:: ACTION ITEM ::
After removing every image, reproduce the data exactly as it appears.

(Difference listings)
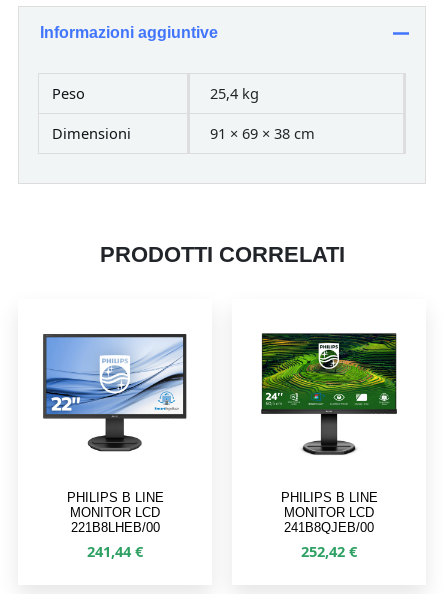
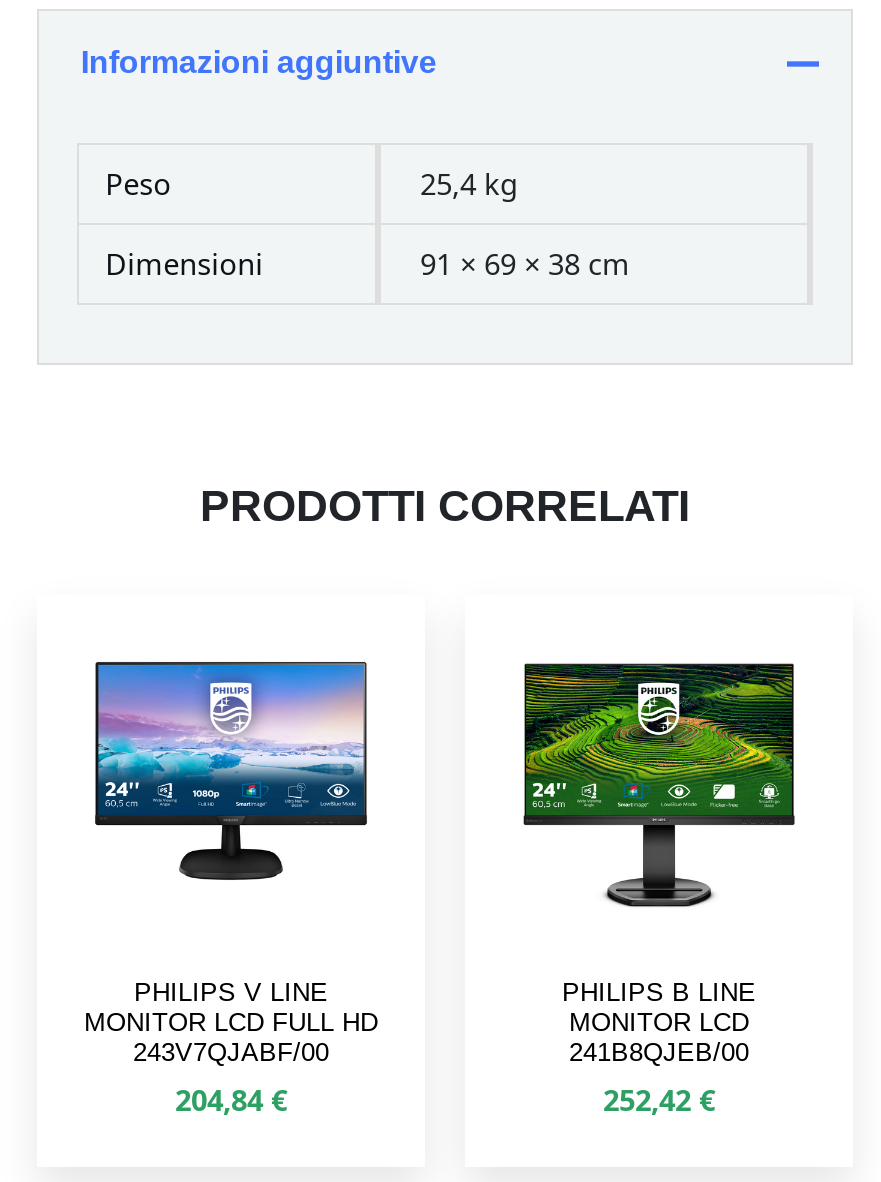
- [image]
- PHILIPS B LINE
- MONITOR LCD
- 221B8LHEB/00
- 241,44 €
+ [image]
+ PHILIPS V LINE
+ MONITOR LCD FULL HD
+ 243V7QJABF/00
+ 204,84 €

:: EXPECTED OUTPUT ::
- [image]
- PHILIPS B LINE
- MONITOR LCD
- 221B8LHEB/00
- 241,44 €
+ [image]
+ PHILIPS V LINE
+ MONITOR LCD FULL HD
+ 243V7QJABF/00
+ 204,84 €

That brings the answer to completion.